SABINE DANS TOUS SES ÉTATS
Élevée dans un clan tricoté serré de 11 enfants, Sabine Bonnaire n’était pas consciente de sa différence. C’est lorsqu’elle commence l’école qu’elle est confrontée au regard des autres qui la surnomment alors « Sabine la folle ». Elle crie, s’automutile, se déshabille en public. Les médecins n’arrivent pas à poser un diagnostic. Sabine continue à s’épanouir au sein de sa famille, mais peu à peu, elle devient violente. Puis, elle est hospitalisée. Cinq ans plus tard, la gracieuse jeune fille passionnée de musique, d’anglais et de géographie sort de l’hôpital obèse, apathique et surmédicamentée.

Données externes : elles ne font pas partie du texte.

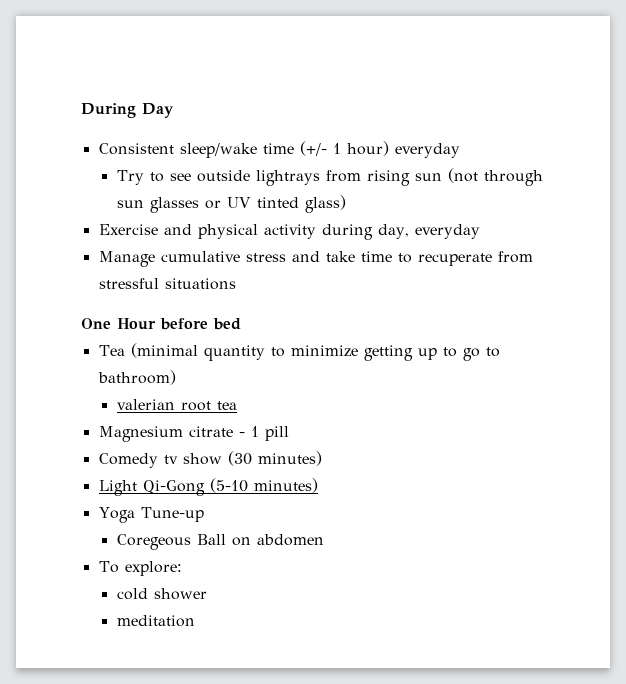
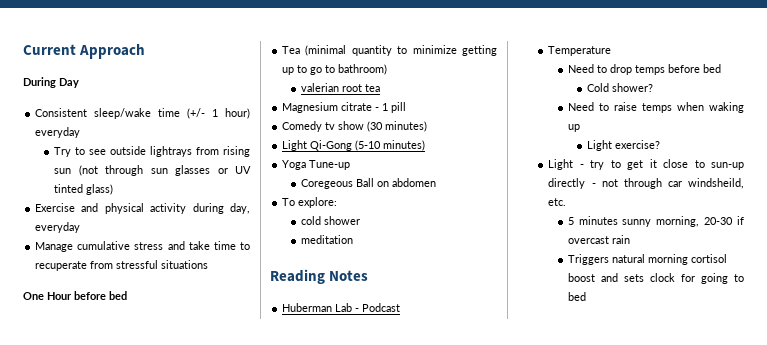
(81, 110) none -> [23,44,146,59] Current Approach //
(195, 621) none -> [270,269,369,284] [282,303,401,312] [548,46,612,56] [567,64,721,75] [586,83,653,92] [567,102,744,113] [567,124,580,132] [586,140,660,151] [548,159,744,170] [548,178,744,189] [548,198,567,206] [567,216,744,227] [567,235,630,244] [567,254,727,265] [567,273,744,284] [567,292,586,301] // Reading Notes // Huberman Lab - Podcast // Temperature // Need to drop temps before bed // Cold shower? // Need to raise temps when waking up // Light exercise? // Light - try to get it close to sun-up directly - not through car windsheild, etc. // 5 minutes sunny morning, 20-30 if overcast rain // Triggers natural morning cortisol boost and sets clock for going to bed

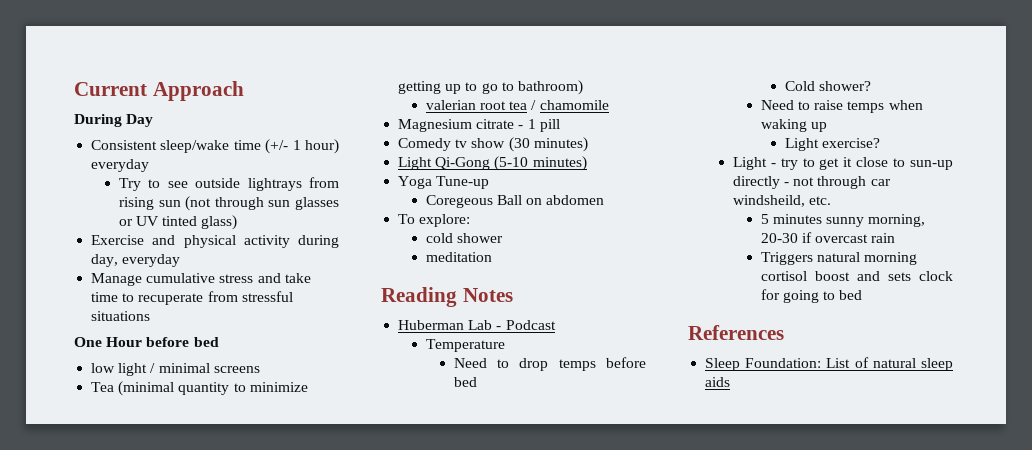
(127, 295) none -> [91,363,260,376] // low light / minimal screens
(381, 88) none -> [531,100,609,110] / chamomile
(586, 296) none -> [688,325,784,340] [705,357,953,371] [705,377,731,387] // References // Sleep Foundation: List of natural sleep aids

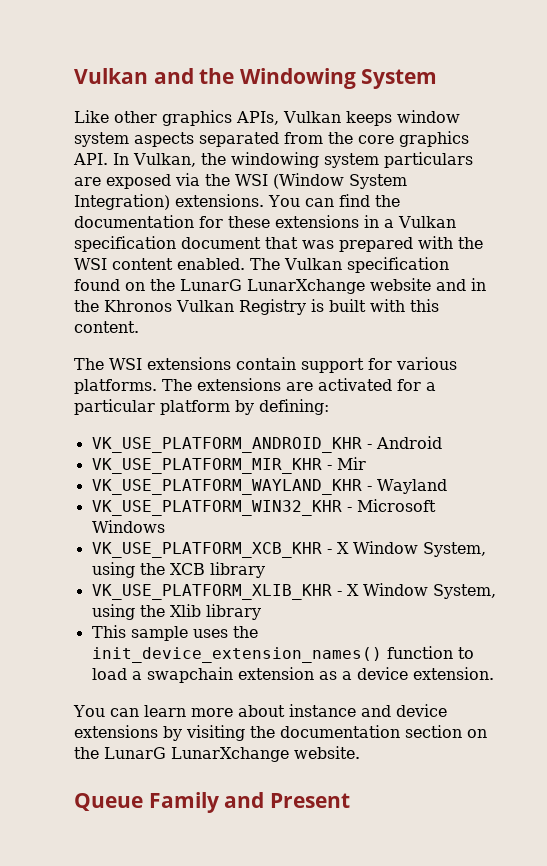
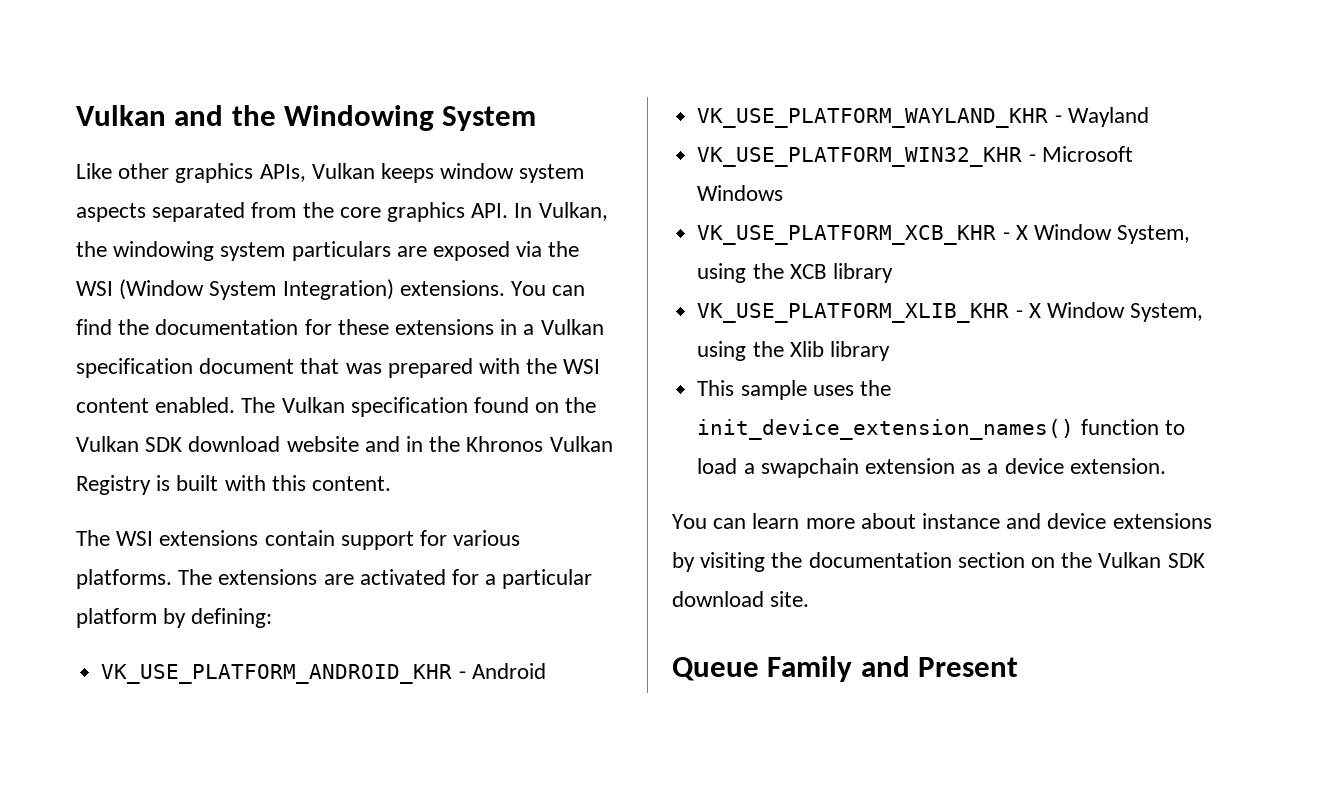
[180,279,365,294] LunarG LunarXchange -> [76,436,281,452] Vulkan SDK download
[91,457,366,474] // VK_USE_PLATFORM_MIR_KHR - Mir -> (546, 671) none
[104,746,360,762] LunarG LunarXchange website. -> [1098,552,1205,568] [672,591,810,607] Vulkan SDK download site.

Ce cruel et dur constat, Sandrine Bonnaire, discrète et bienveillante derrière sa caméra, le livre à l’aide de brefs commentaires et d’un efficace montage alternant images de jeunesse et d’aujourd’hui. Jamais complaisant, la réalisatrice ne craignant pas de montrer sa soeur cadette dans ses moments de crise, ni voyeur, la grande soeur sachant quand il faut couper, Elle s’appelle Sabine s’avère un portrait sobre et touchant d’une autiste trentenaire, doublé d’un vibrant plaidoyer, dénué de pathos et de démagogie, en faveur d’un meilleur traitement de ce handicap.
Ce samedi, à 21h, à la salle Claude-Jutra de la Cinémathèque québécoise, en présence de Dominique Besnéhard.